→ TASK REQUIREMENTS
Scan the entries for the word "none", and copy every line where it appears.

Change detection outputs
=======

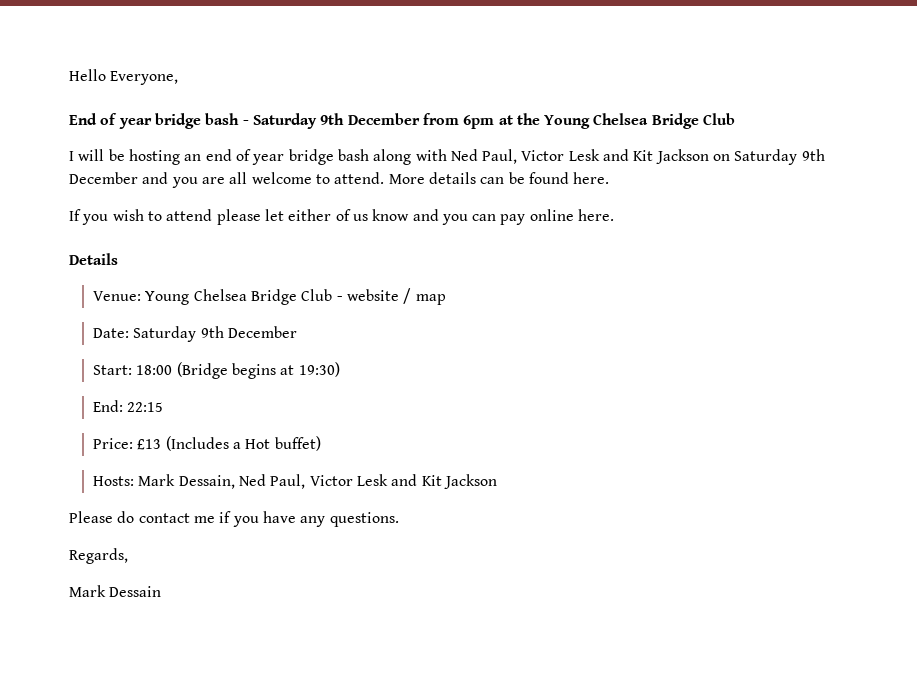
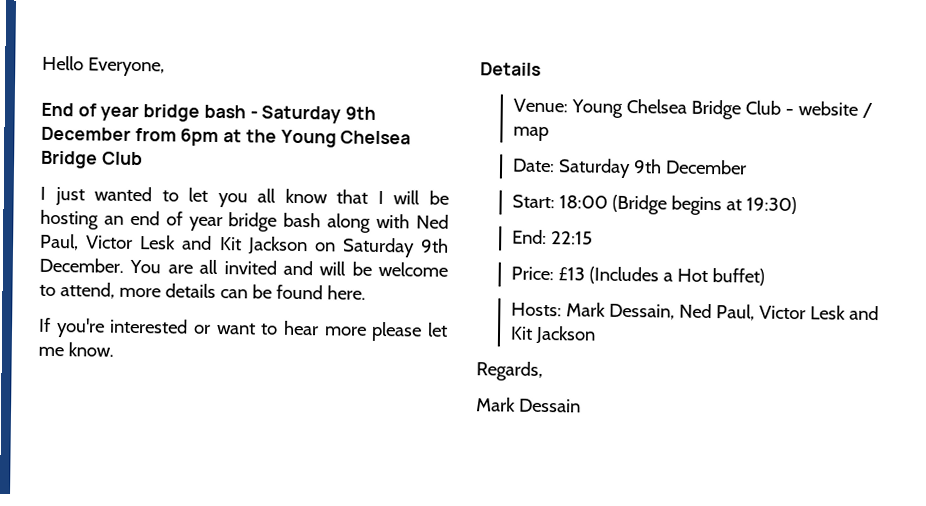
(74, 156) none -> [54,186,384,208] just wanted to let you all know that I
[69,172,425,188] December and you are all welcome to attend. More -> [39,257,448,277] [39,282,161,299] December. You are all invited and will be welcome to attend, more
[82,209,615,225] you wish to attend please let either of us know and you can pay online here. -> [55,318,449,342] [38,342,114,357] you're interested or want to hear more please let me know.
[69,511,399,527] // Please do contact me if you have any questions. -> (596, 335) none

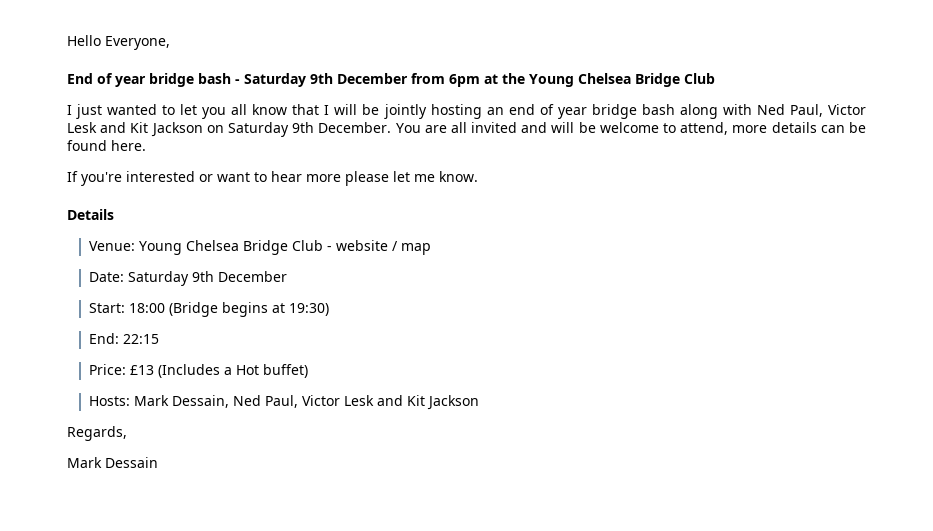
(450, 197) none -> [383,104,427,119] jointly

=======

→ ANSWER SPACE
(74, 156) none -> [54,186,384,208] just wanted to let you all know that I
[69,511,399,527] // Please do contact me if you have any questions. -> (596, 335) none
(450, 197) none -> [383,104,427,119] jointly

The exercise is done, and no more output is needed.